Why it is important. Infection represents one leading cause of death in SLE patients. Occurrence of infections has been related both to immunosuppressive therapy and the disease itself. Most severe infections are newly acquired, and routine testing for chronic infections is not recommended. However, in view of the risks of occurrence and reactivation of chronic infections following IS therapy, and with glucocorticoids in particular, patients should be screened for tuberculosis, HCV and HBV infections before administering high dose glucocorticoids or any other IS medications. In patients with SLE, anergy, particularly in association with glucocorticoids therapy, may occur. Therefore, alternative screening methods (chest radiographs) should also be considered in PPD negative patients. Screening for other chronic infections should also be considered after careful assessment based on individual risk factors.

QI 10. Documentation of vaccination

If a patient is diagnosed with SLE, THEN the patient’s history of vaccinations should be documented. Patients should be vaccinated against influenza and pneumococcus (preferably without adjuvant), if there are no contraindication to immunization.

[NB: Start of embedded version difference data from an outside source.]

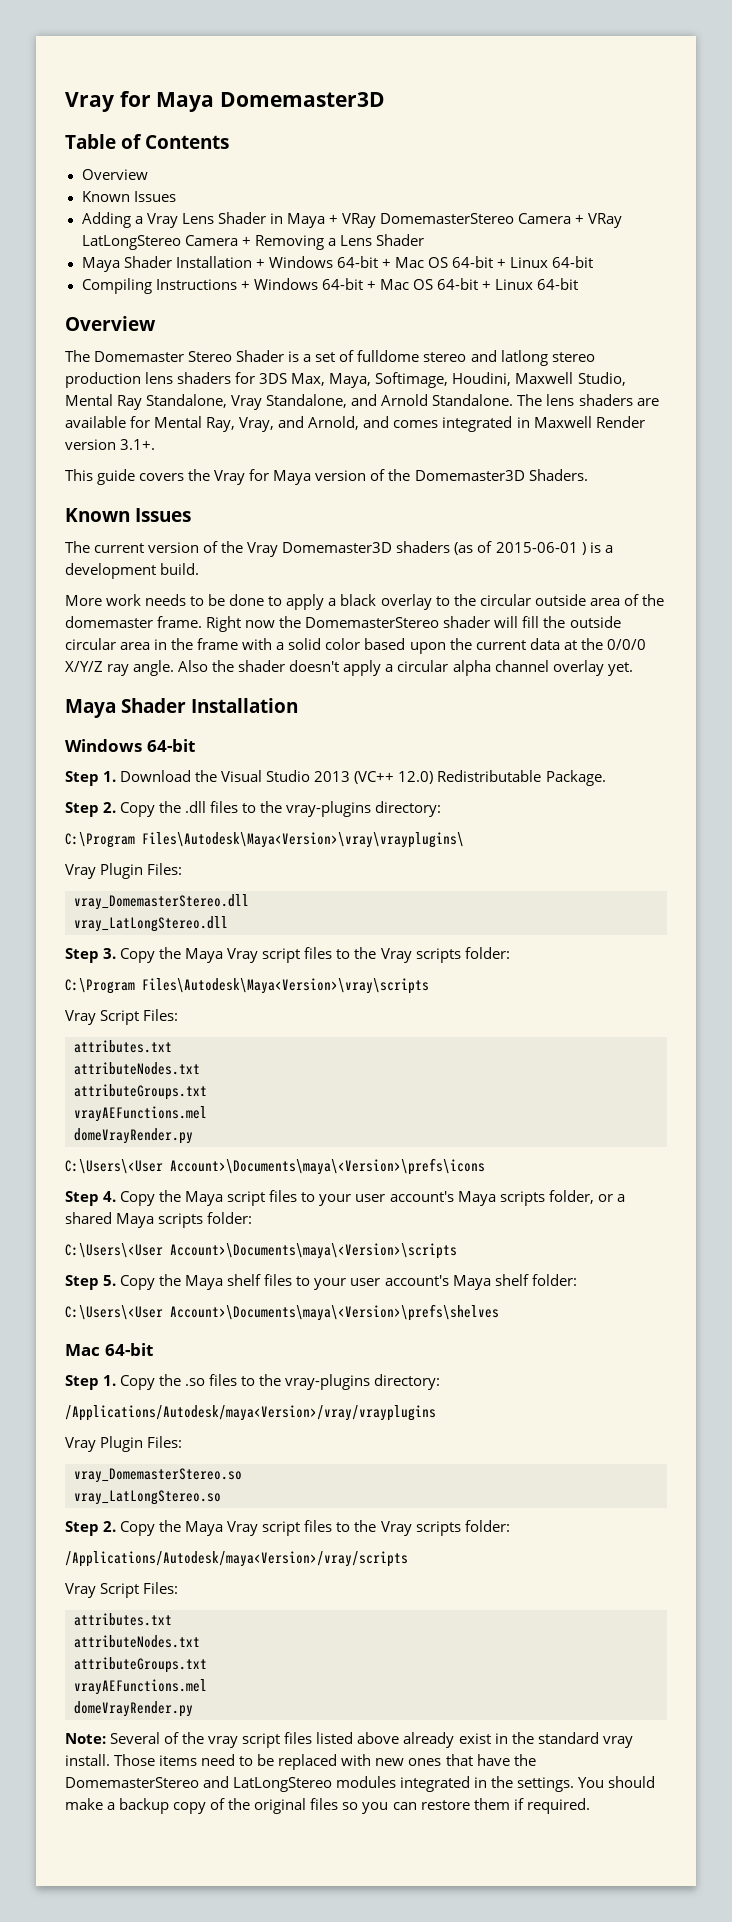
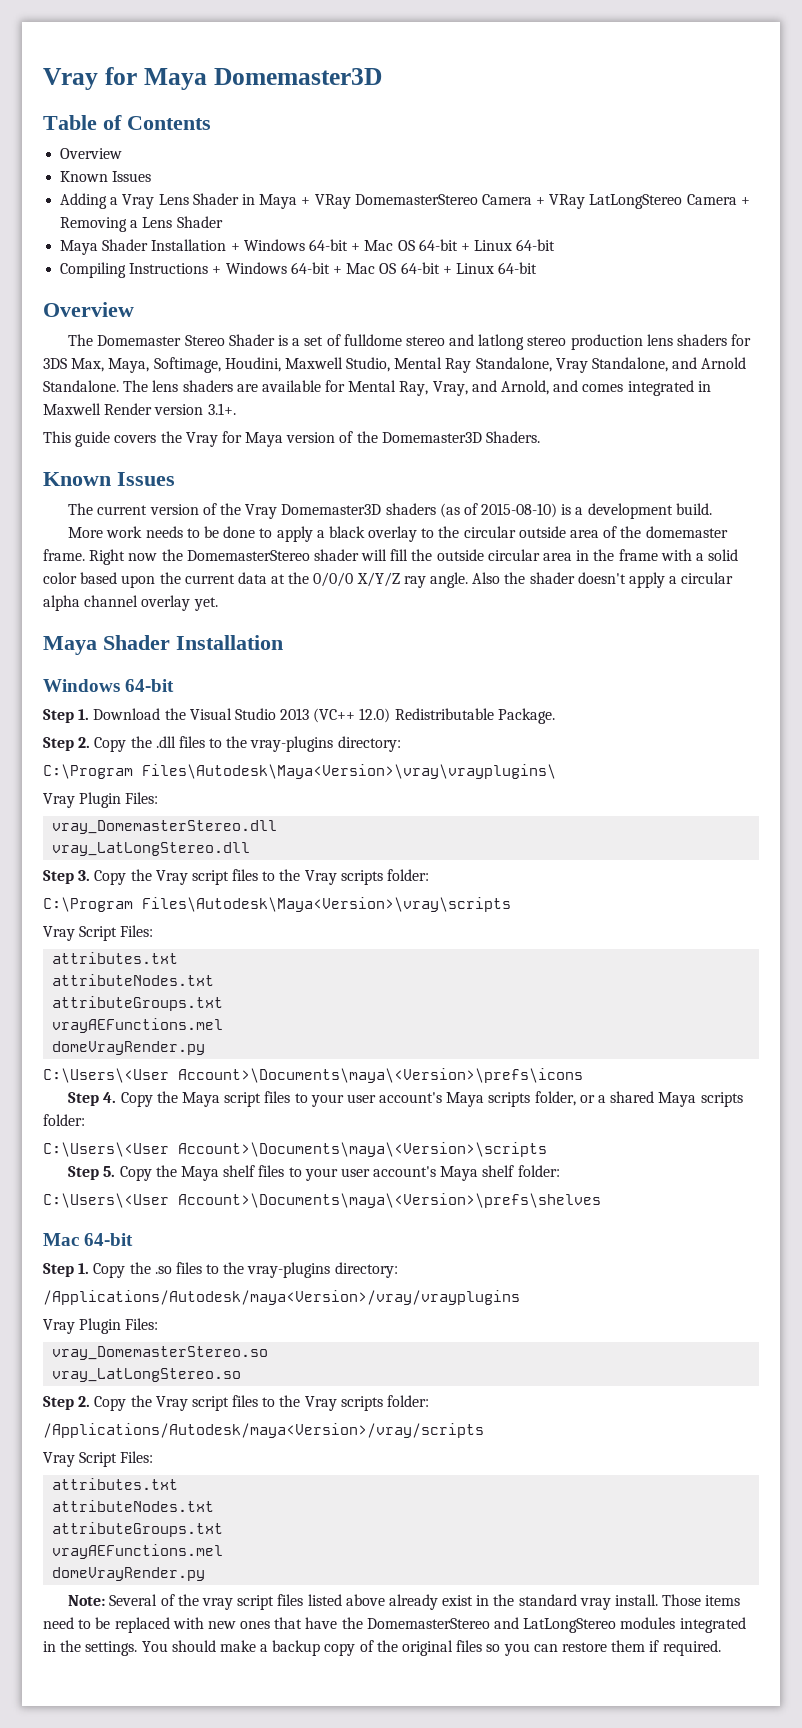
- The current version of the Vray Domemaster3D shaders (as of 2015-06-01 ) is a development build.
+ The current version of the Vray Domemaster3D shaders (as of 2015-08-10) is a development build.
- Step 3. Copy the Maya Vray script files to the Vray scripts folder:
+ Step 3. Copy the Vray script files to the Vray scripts folder:
- Step 2. Copy the Maya Vray script files to the Vray scripts folder:
+ Step 2. Copy the Vray script files to the Vray scripts folder:

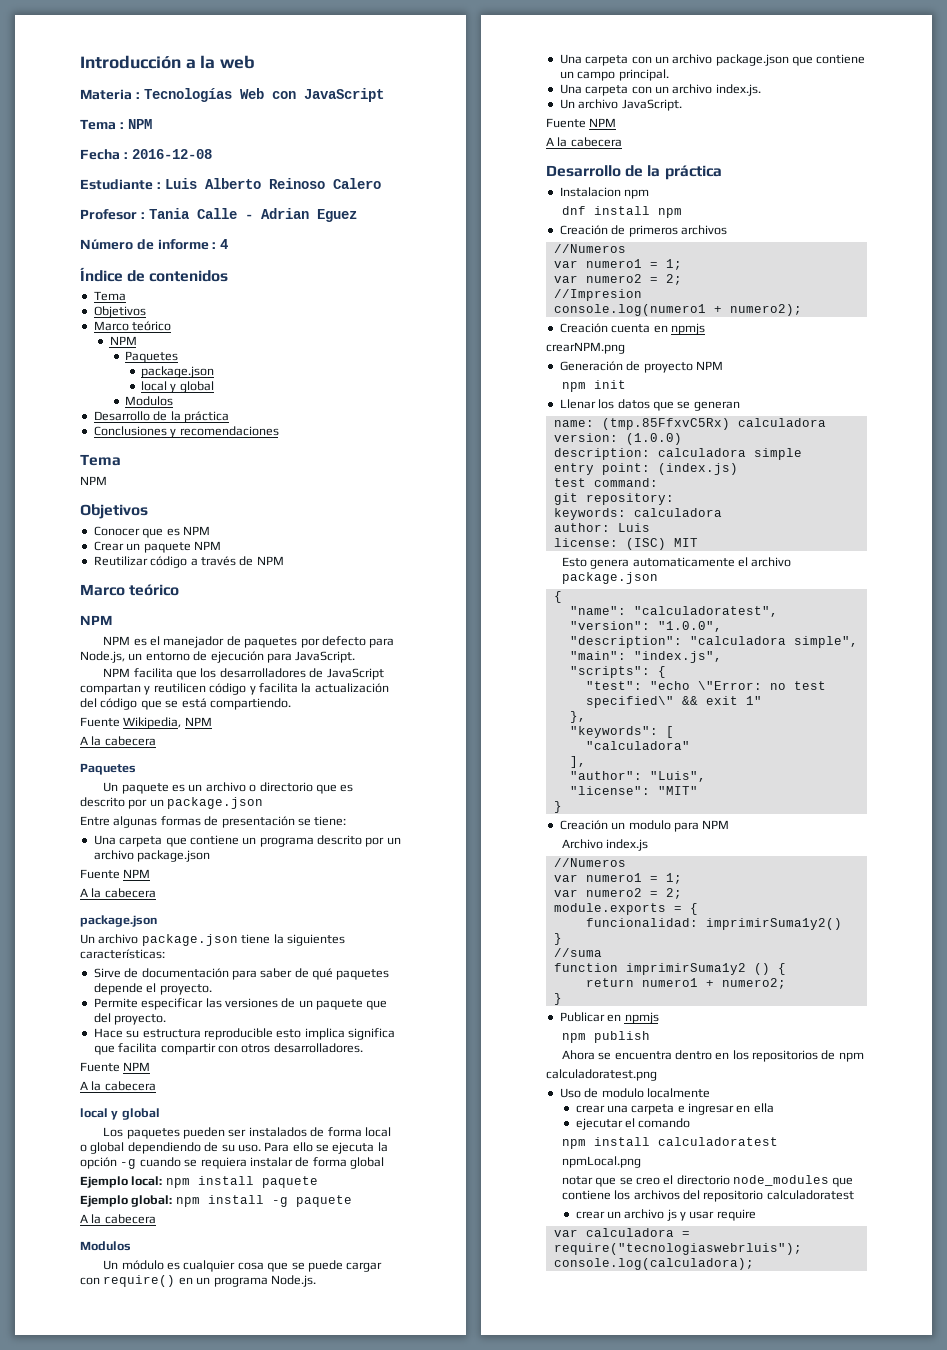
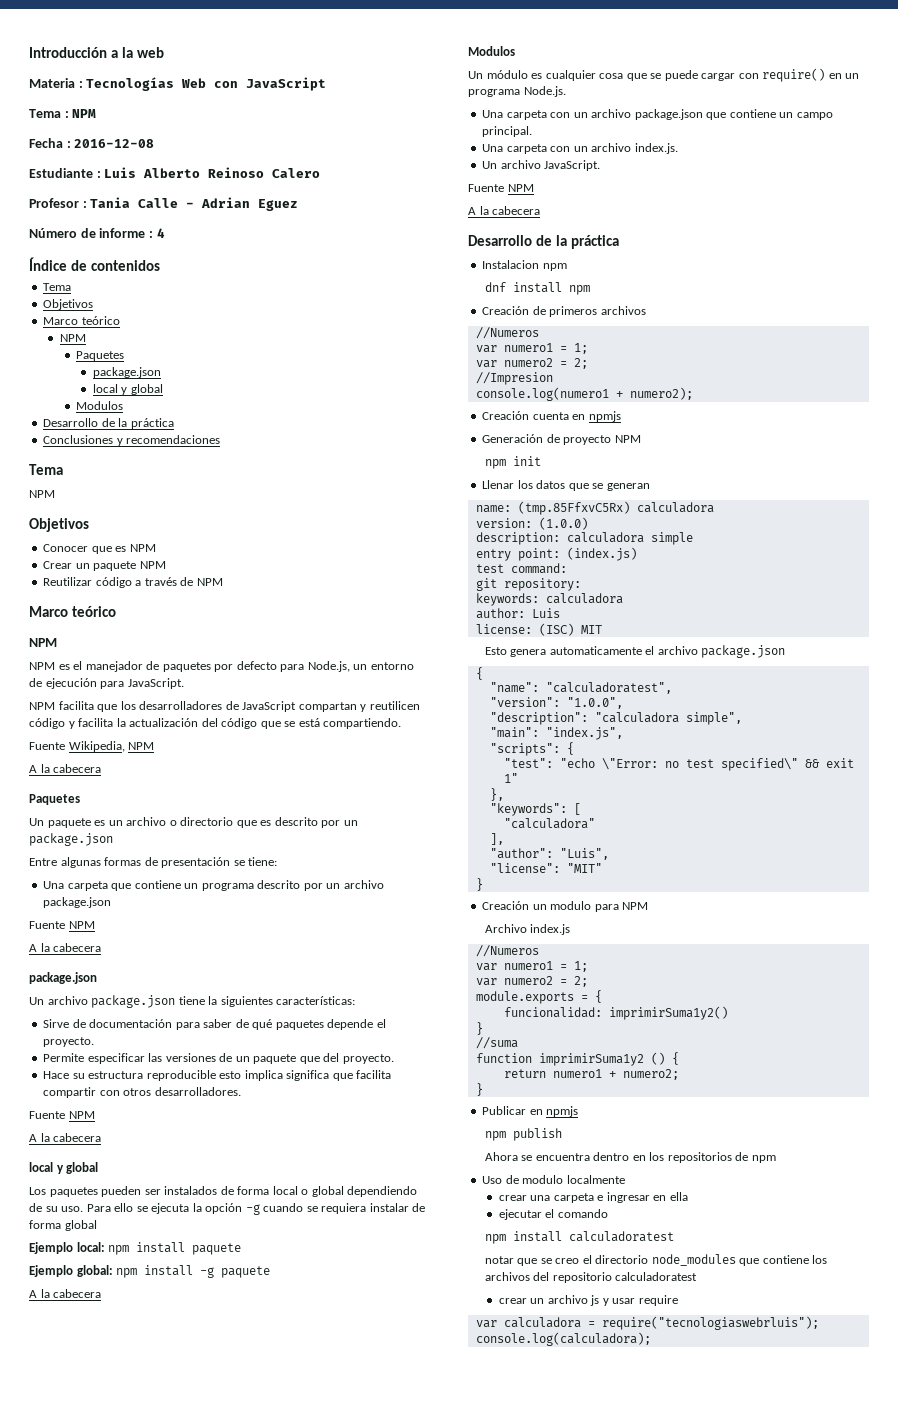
- crearNPM.png
- calculadoratest.png
- npmLocal.png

Why it is important. SLE patients are at an increased risk of severe disease course and death following influenza or pneumonia. Indeed, infections are a major cause of death in SLE. Because of earlier concerns that disease flares were likely to be triggered by vaccination, many SLE patients are still not appropriately vaccinated and thus inadequately protected. It is now clear that non-live vaccination do not pose a significant risk to a patient. Vaccination against influenza and pneumococcus is effective in most SLE patients. Although vaccination is under the charge of general practitioners in most countries, rheumatologists should be aware of the vaccination status of their patients, and advise the GP accordingly.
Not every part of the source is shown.